# MATERIAL SHOWN
-------
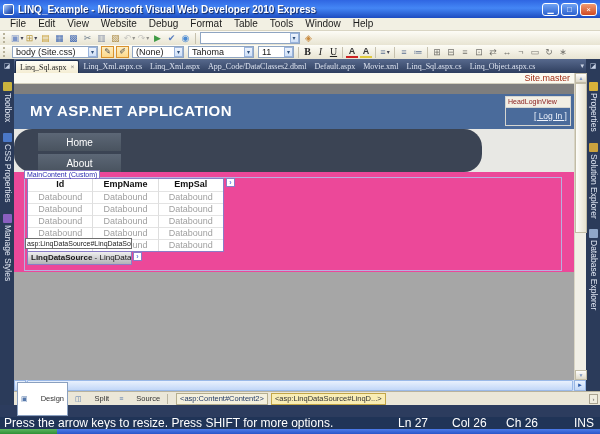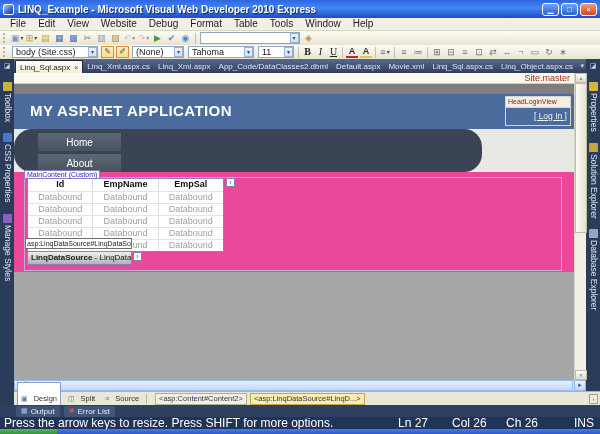--- a/index.html
+++ b/index.html
@@ -40,21 +40,21 @@
     border:1px solid #9ab4dc;color:#2e4f7c;font-size:6px;line-height:8px;text-align:center;}
   .tcombo .ca::after{content:"▾";}
   .toggle{width:13px;height:12px;margin:0 1px;background:linear-gradient(#ffeec0,#fcd98d);
     border:1px solid #d9922e;font-size:8px;line-height:10px;text-align:center;color:#555;}
   .fmt{width:13px;height:12px;font-size:10px;line-height:12px;text-align:center;color:#222;}
   .colorbtn{width:12px;height:11px;margin:0 1px;font-size:9px;font-weight:bold;line-height:9px;text-align:center;color:#333;}
 
   
   .tabstrip{position:absolute;left:0;top:59px;width:600px;height:14px;display:flex;align-items:flex-end;
     padding-left:15px;background:linear-gradient(#57698d,#2f3f5f);}
-  .tab{height:13px;display:flex;align-items:center;padding:0 4px;font-size:8px;color:#dde3f0;white-space:nowrap;}
+  .tab{height:13px;display:flex;align-items:center;padding:0 4px;font-size:8px;color:#dde3f0;white-space:nowrap;font-family:Liberation Serif, serif;}
   .tab.active{background:linear-gradient(#fffef6,#f4edd3);color:#1d1d1d;border:1px solid #1e2e4c;border-bottom:none;
     border-radius:2px 2px 0 0;}
   .tab-close{display:none;margin-left:4px;font-size:7px;color:#444;line-height:7px;}
   .tab-close::before{content:"×";}
   .tab.active .tab-close{display:inline;}
   .tab-overflow{position:absolute;right:16px;top:3px;color:#cdd5e6;font-size:7px;}
   .tab-overflow::after{content:"▾";}
 
   
   .strip{position:absolute;top:59px;width:14px;height:346px;background:#2b3b5a;display:flex;flex-direction:column;
@@ -115,21 +115,21 @@
   .hscroll{position:absolute;left:14px;top:380px;width:572px;height:11px;background:#cfdef6;display:flex;}
   .harrow{width:12px;height:11px;flex:none;background:linear-gradient(#eaf2fd,#c2d7f6);border:1px solid #98b6e4;
     color:#2b59a8;font-size:6px;line-height:9px;text-align:center;}
   .harrow.left::after{content:"◄";}
   .harrow.right::after{content:"►";}
   .hthumb{flex:1;margin:0 1px;background:linear-gradient(#e9f1fd,#c2d7f8);border:1px solid #9ab9e8;border-radius:1px;}
 
   
   .viewbar{position:absolute;left:14px;top:391px;width:586px;height:14px;background:#ebe7d8;
     border-top:1px solid #b7b29e;display:flex;align-items:center;padding-left:3px;gap:4px;}
-  .vb-btn{height:12px;display:flex;align-items:center;gap:6px;font-size:7.5px;color:#333;padding:16px 3px;white-space:nowrap;}
+  .vb-btn{height:12px;display:flex;align-items:center;gap:13px;font-size:7.5px;color:#333;padding:16px 3px;white-space:nowrap;}
   .vb-btn.active{background:#fff;border:1px solid #8aa0c0;}
   .vb-icon{font-size:7px;color:#5577aa;line-height:8px;}
   .vb-sep{width:1px;height:10px;background:#b9b4a0;}
   .tagnav{display:flex;gap:3px;margin-left:4px;}
   .tag{height:12px;line-height:10px;font-size:7.5px;color:#223a66;border:1px solid #b5ae8e;background:#f4f0dd;
     padding:0 3px;white-space:nowrap;}
   .tag.active{background:#f9edb4;border-color:#c2a648;color:#333;}
   .vb-more{margin-left:auto;margin-right:2px;width:9px;height:10px;border:1px solid #a8a290;background:#efecdf;
     color:#555;font-size:6px;line-height:8px;text-align:center;}
   .vb-more::after{content:"›";}
@@ -464,30 +464,20 @@
     </span>
     <span class="vb-sep"></span>
     <span class="tagnav">
 
     <span class="tag">&lt;asp:Content#Content2&gt;</span>
         <span class="tag active">&lt;asp:LinqDataSource#LinqD...&gt;</span>
       </span>
     <span class="vb-more"></span>
   </div>
 
-  <div class="paneltabs">
-    <span class="ptab">
-      <span class="pticon" style="color:#9fc0e8;">▦</span>
-      <span>Output</span>
-    </span>
-    <span class="ptab">
-      <span class="pticon" style="color:#e0513f;">✖</span>
-      <span>Error List</span>
-    </span>
-  </div>
 
   <div class="statusbar">
     <span>Press the arrow keys to resize. Press SHIFT for more options.</span>
     <span class="st-ln">Ln 27</span>
     <span class="st-col">Col 26</span>
     <span class="st-ch">Ch 26</span>
     <span class="st-ins">INS</span>
   </div>
 
   <div class="taskbar">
-------
# EXERCISE GOAL
Filter the entries above and copy only the lines that hold "nowrap".

# WRITTEN SOLUTION
-  .tab{height:13px;display:flex;align-items:center;padding:0 4px;font-size:8px;color:#dde3f0;white-space:nowrap;}
+  .tab{height:13px;display:flex;align-items:center;padding:0 4px;font-size:8px;color:#dde3f0;white-space:nowrap;font-family:Liberation Serif, serif;}
-  .vb-btn{height:12px;display:flex;align-items:center;gap:6px;font-size:7.5px;color:#333;padding:16px 3px;white-space:nowrap;}
+  .vb-btn{height:12px;display:flex;align-items:center;gap:13px;font-size:7.5px;color:#333;padding:16px 3px;white-space:nowrap;}
     padding:0 3px;white-space:nowrap;}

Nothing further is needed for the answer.